Im Rahmen des Festivals „Und seitab liegt die Stadt“ haben die Schriftstellerinnen Shida Bazyar und Emma Braslavsky zur Diskussion über das Thema „Zukunft“ geladen. Die Essays wurden im Mai 2022 im Literarischen Colloquium Berlin von den Autorinnen und Autoren vorgestellt. Deutschlandfunk „Essay und Diskurs“ präsentiert ein Labor, in dem sich schon jetzt Alternativen für spätere Lebensweisen austesten lassen und die unterschiedlichsten Perspektiven über den Fortgang der Menschheit zur Sprache kommen.

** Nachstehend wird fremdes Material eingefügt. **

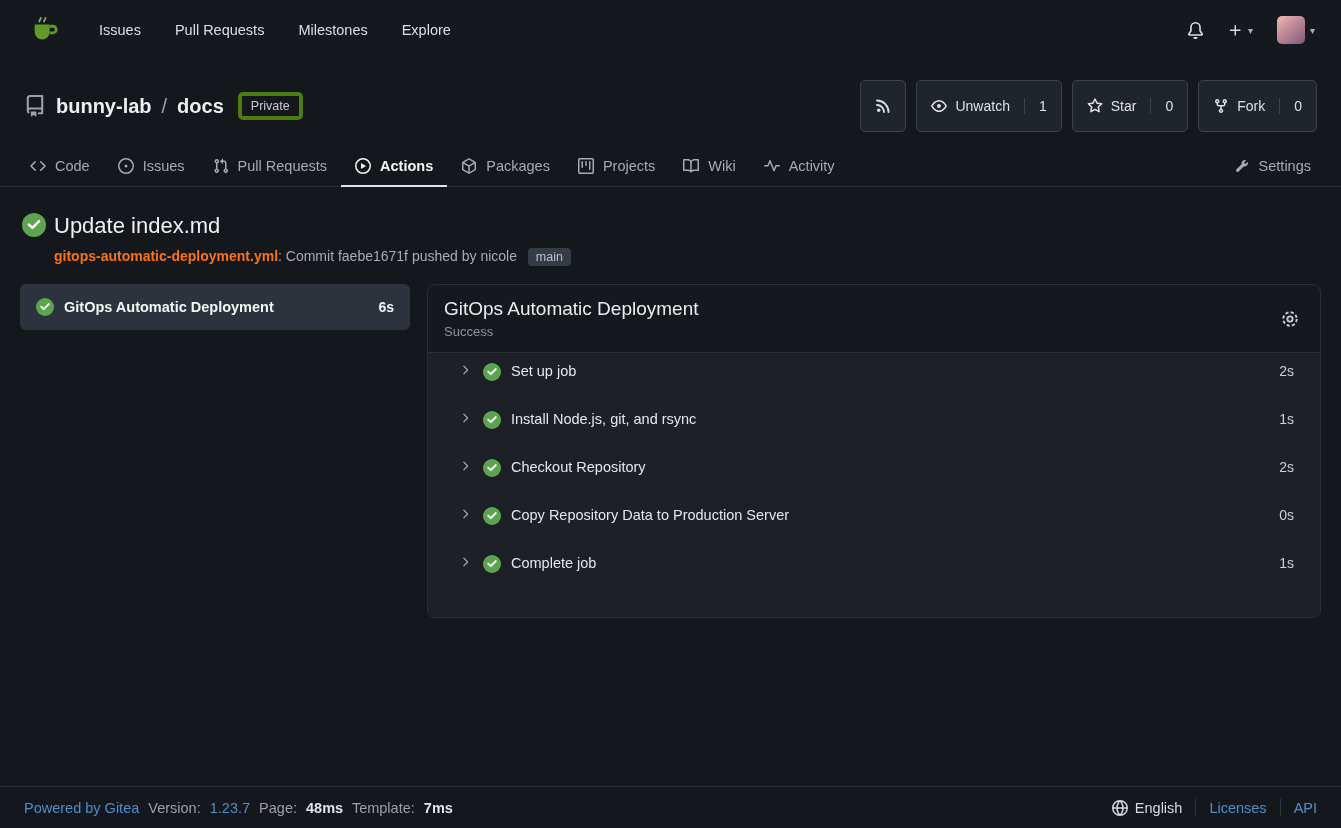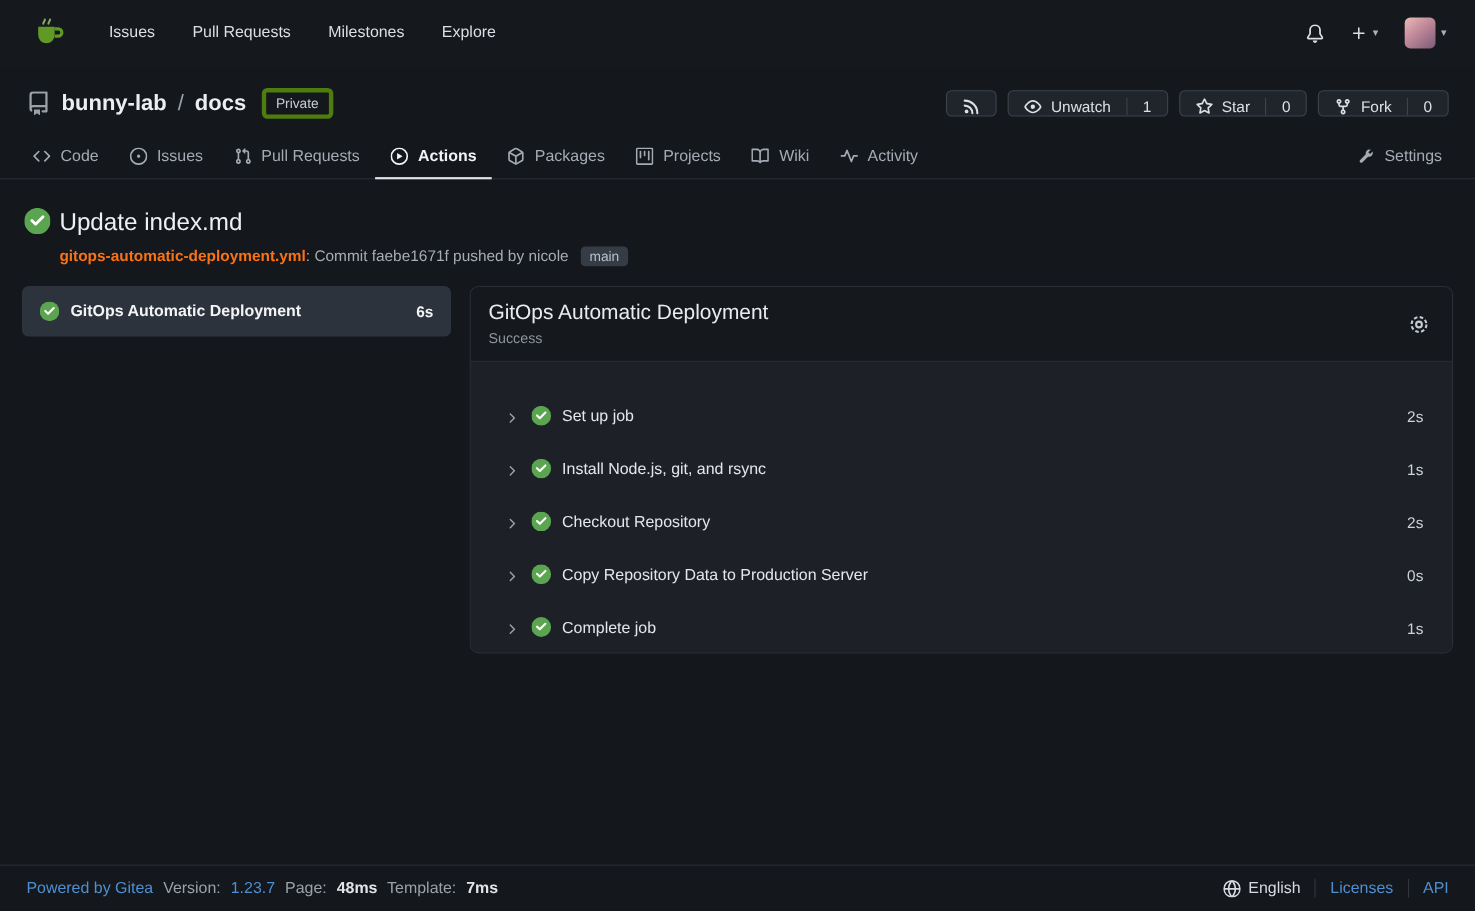--- a/index.html
+++ b/index.html
@@ -29,7 +29,7 @@
   .repo-title .part { color: #eceff2; font-weight: 600; }
   .badge-private { border: 4px solid #4d7c0f; border-radius: 5px; padding: 3px 9px; font-size: 12.5px; color: #c6ccd3; margin-left: 4px; }
   .repo-actions { margin-left: auto; display: flex; gap: 10px; }
-  .btn { display: flex; align-items: flex-end; background: #20252b; border: 1px solid #3d434c; border-radius: 5px; height: 24px; color: #dce0e5; overflow: hidden; }
+  .btn { display: flex; align-items: center; background: #20252b; border: 1px solid #3d434c; border-radius: 5px; height: 52px; color: #dce0e5; overflow: hidden; }
   .btn .seg { display: flex; align-items: center; gap: 8px; padding: 0 14px; }
   .btn .count { border-left: 1px solid #3d434c; padding: 0 14px; display: flex; align-items: center; }
 

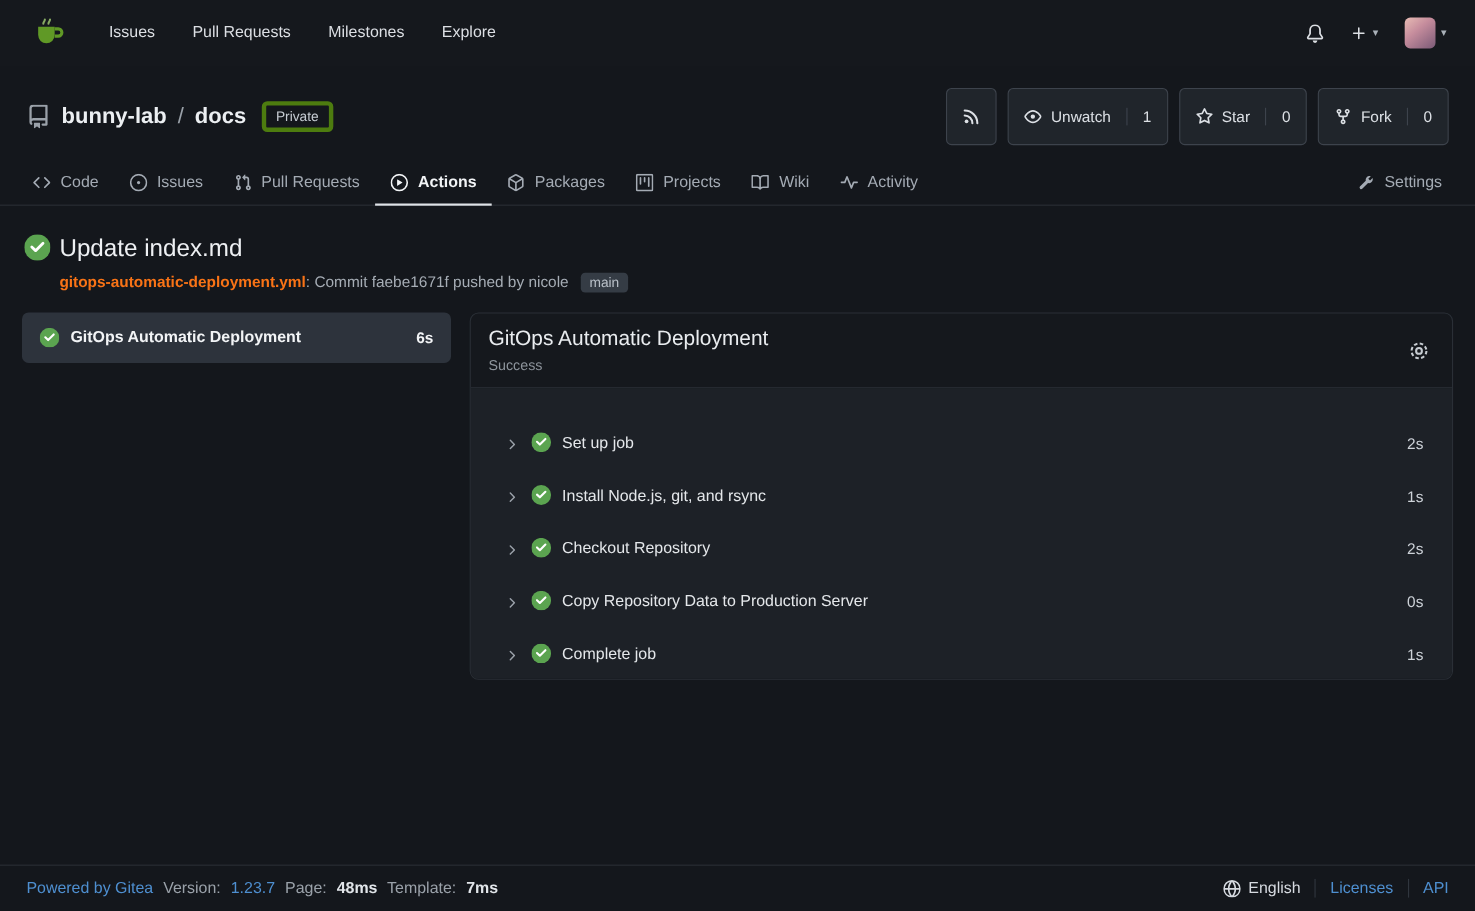--- a/index.html
+++ b/index.html
@@ -61,7 +61,7 @@
   .card-status { font-size: 13px; color: #8d949c; margin-top: 4px; }
   .card-gear { margin-left: auto; color: #c7ccd2; display: flex; }
   .steps { background: #1d2127; padding: 10px 0 14px; }
-  .step { display: flex; align-items: flex-end; height: 48px; padding: 0 26px 0 30px; }
+  .step { display: flex; align-items: flex-start; height: 48px; padding: 0 26px 0 30px; }
   .step-chevron { color: #9aa1a9; }
   .step-check { margin-left: 11px; }
   .step-name { margin-left: 10px; color: #e4e7ea; font-size: 14.5px; }

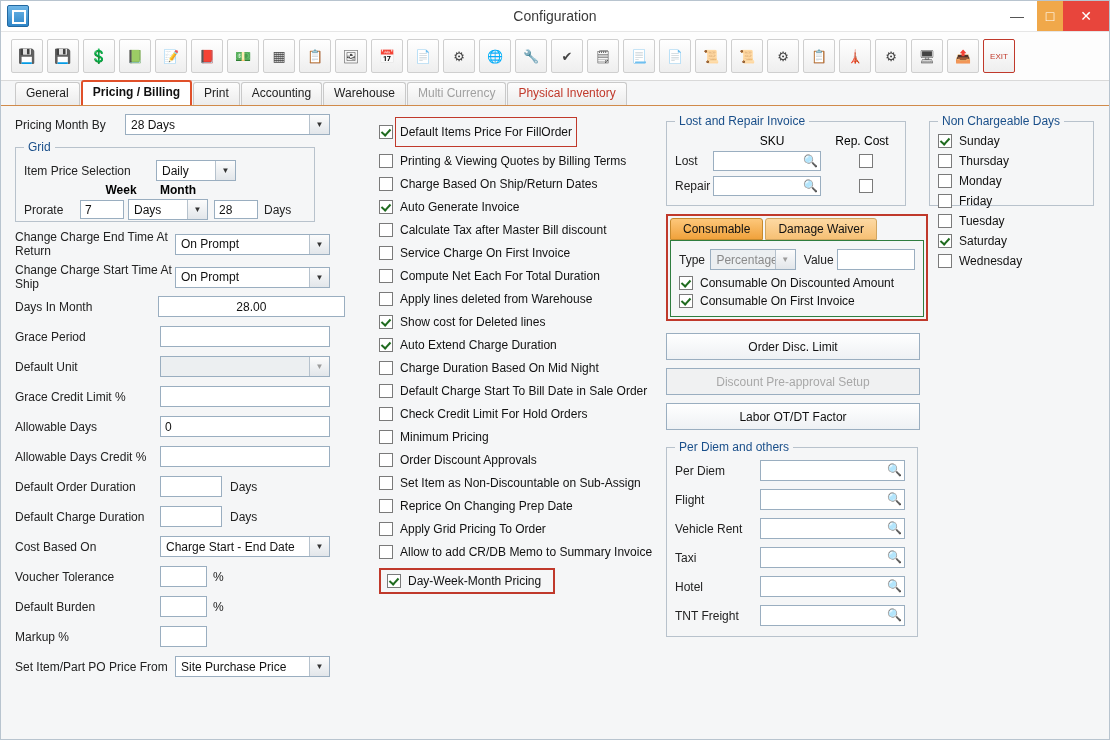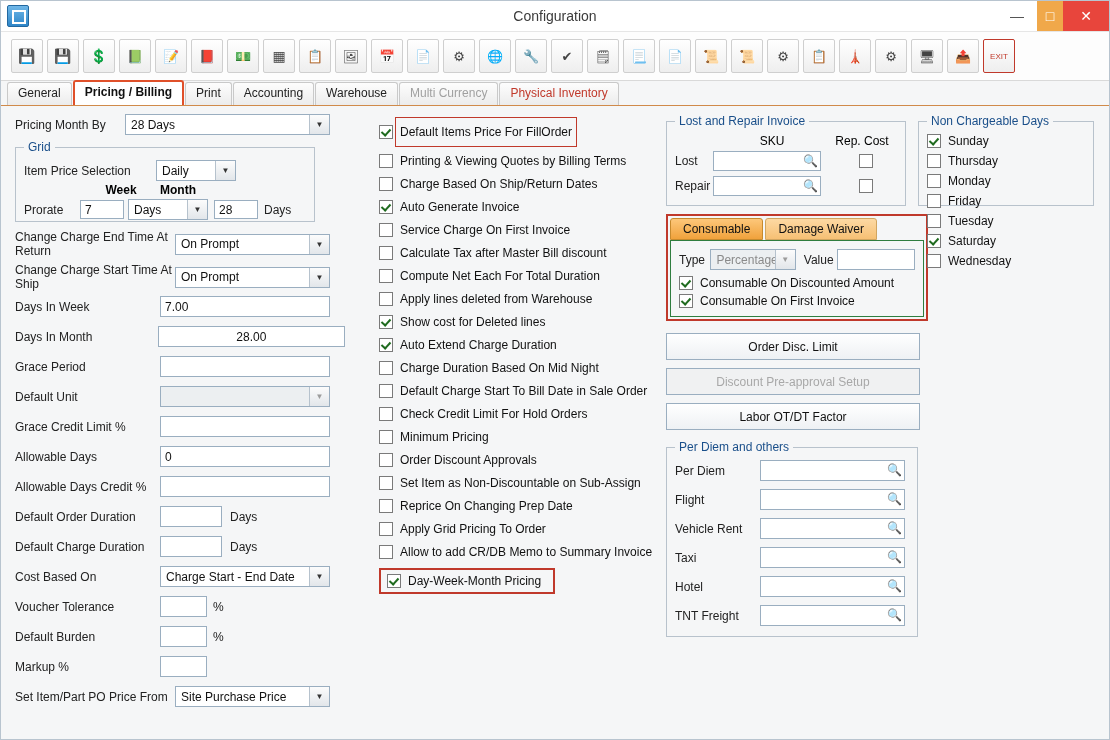--- a/index.html
+++ b/index.html
@@ -60,7 +60,7 @@
   .tabstrip{
     height:24px;background:#f5f6f7;
     border-bottom:1px solid #d08a4a;
-    display:flex;align-items:flex-end;padding-left:6px;
+    display:flex;align-items:flex-end;padding-left:14px;
   }
   .tab{
     height:22px;line-height:21px;padding:0 10px;

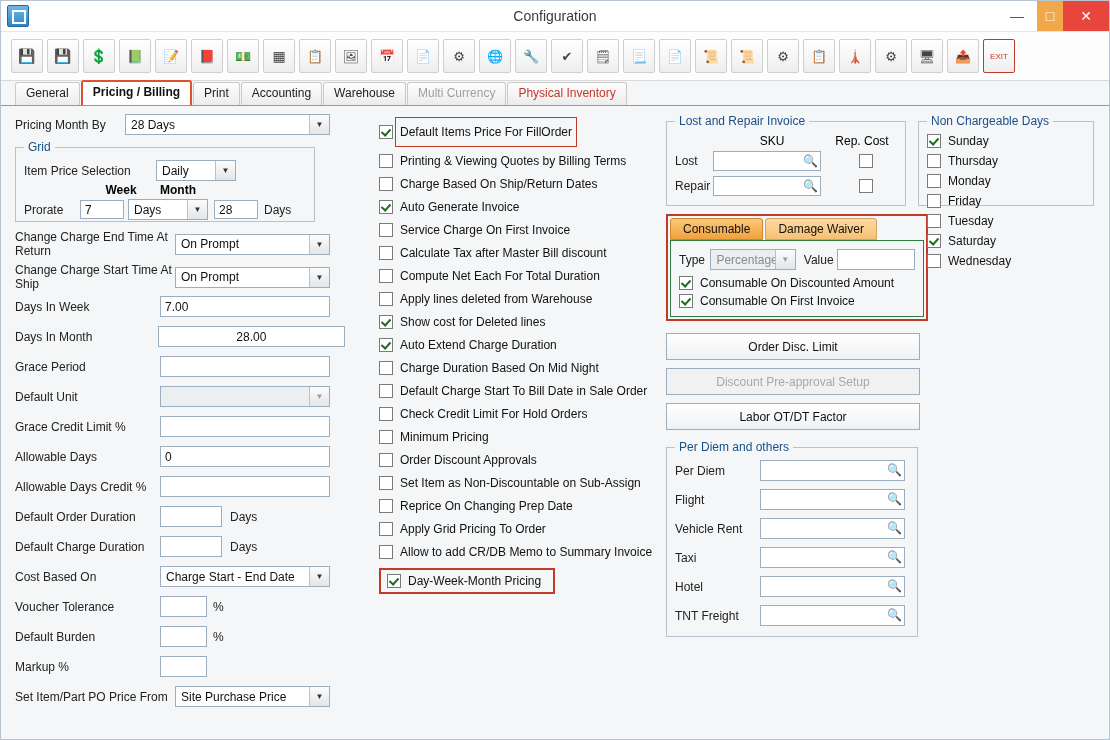--- a/index.html
+++ b/index.html
@@ -467,7 +467,7 @@
 
     <div style="position:absolute;left:665px;top:8px;width:428px">
 
-      <div style="display:flex;gap:12px">
+      <div style="display:flex;gap:23px">
 
         <fieldset style="width:232px;height:92px;box-sizing:border-box">
           <legend>Lost and Repair Invoice</legend>

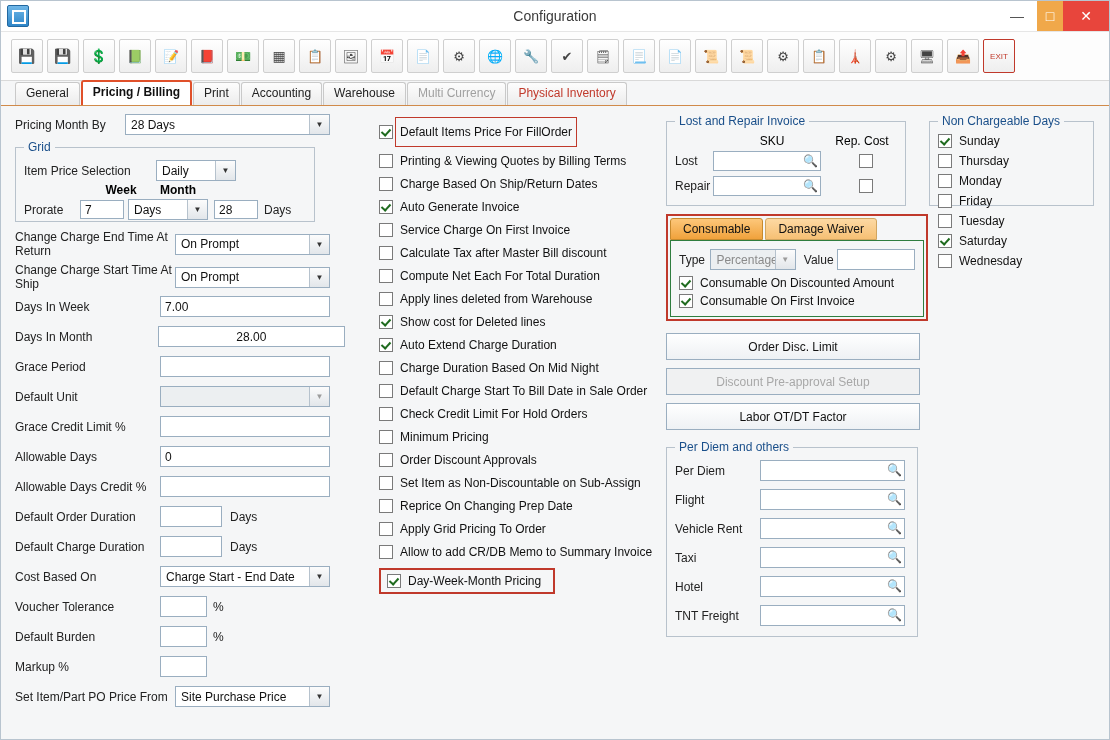--- a/index.html
+++ b/index.html
@@ -401,11 +401,11 @@
       </div>
       <div class="chk" style="margin-bottom:9px">
         <div class="box"></div>
+        <span>Calculate Tax after Master Bill discount</span>
+      </div>
+      <div class="chk" style="margin-bottom:9px">
+        <div class="box"></div>
         <span>Service Charge On First Invoice</span>
-      </div>
-      <div class="chk" style="margin-bottom:9px">
-        <div class="box"></div>
-        <span>Calculate Tax after Master Bill discount</span>
       </div>
       <div class="chk" style="margin-bottom:9px">
         <div class="box"></div>

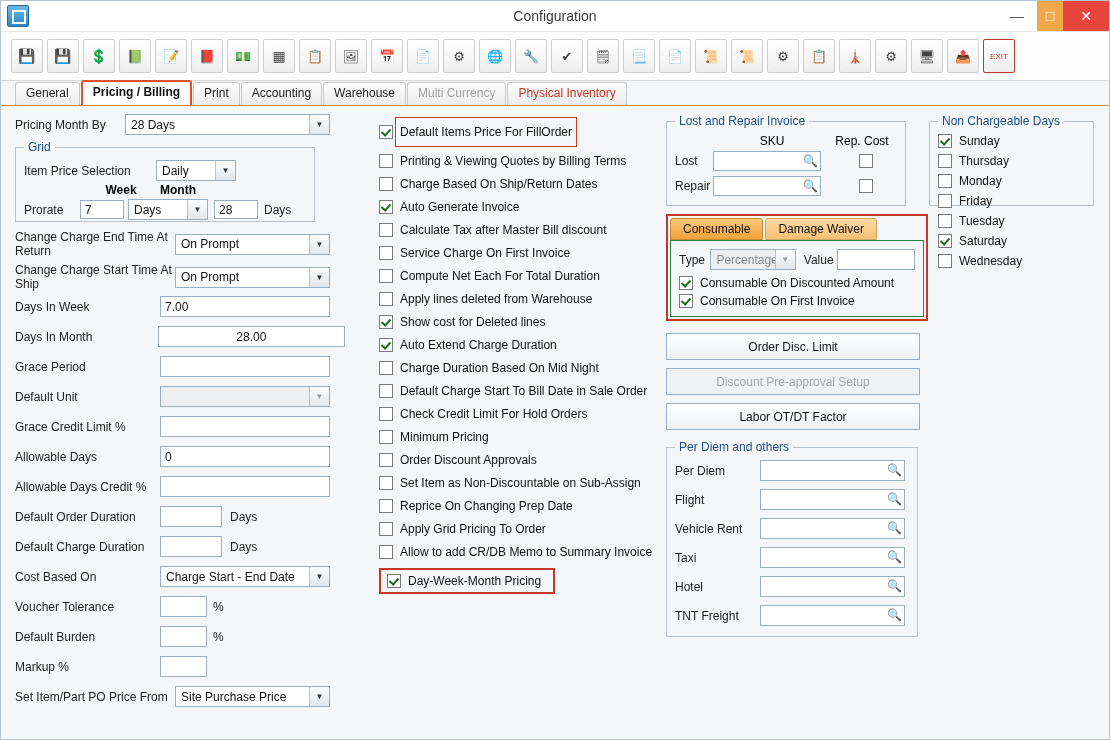--- a/index.html
+++ b/index.html
@@ -295,10 +295,6 @@
           </div>
         </div>
 
-        <div class="row" style="margin-bottom:9px">
-          <div class="lbl" style="width:145px">Days In Week</div>
-          <input class="inp" style="width: 170px; height: 21px;" value="7.00">
-        </div>
 
         <div class="row" style="margin-bottom:9px">
           <div class="lbl" style="width:145px">Days In Month</div>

Die Schriftstellerinnen und Schriftsteller machten sich Gedanken über den Stand der Globalisierung und die deutsche Identität in der Migrationsgesellschaft. Sie prüfen, wieviel Individualismus und Gemeinsinn der Gesellschaft zuträglich sind. Sie entwerfen Konzepte zur Ernährung der Menschheit und zu einem nachhaltigen Wirtschaften in lebenswerten Städten. Sie suchen Antworten in einer Welt zwischen Digitalisierung und der Weltflucht ins Analoge. Sie überlegen, wen wir in den literarischen Kanon aufnehmen werden und wie wir in Zukunft lesen und schreiben werden.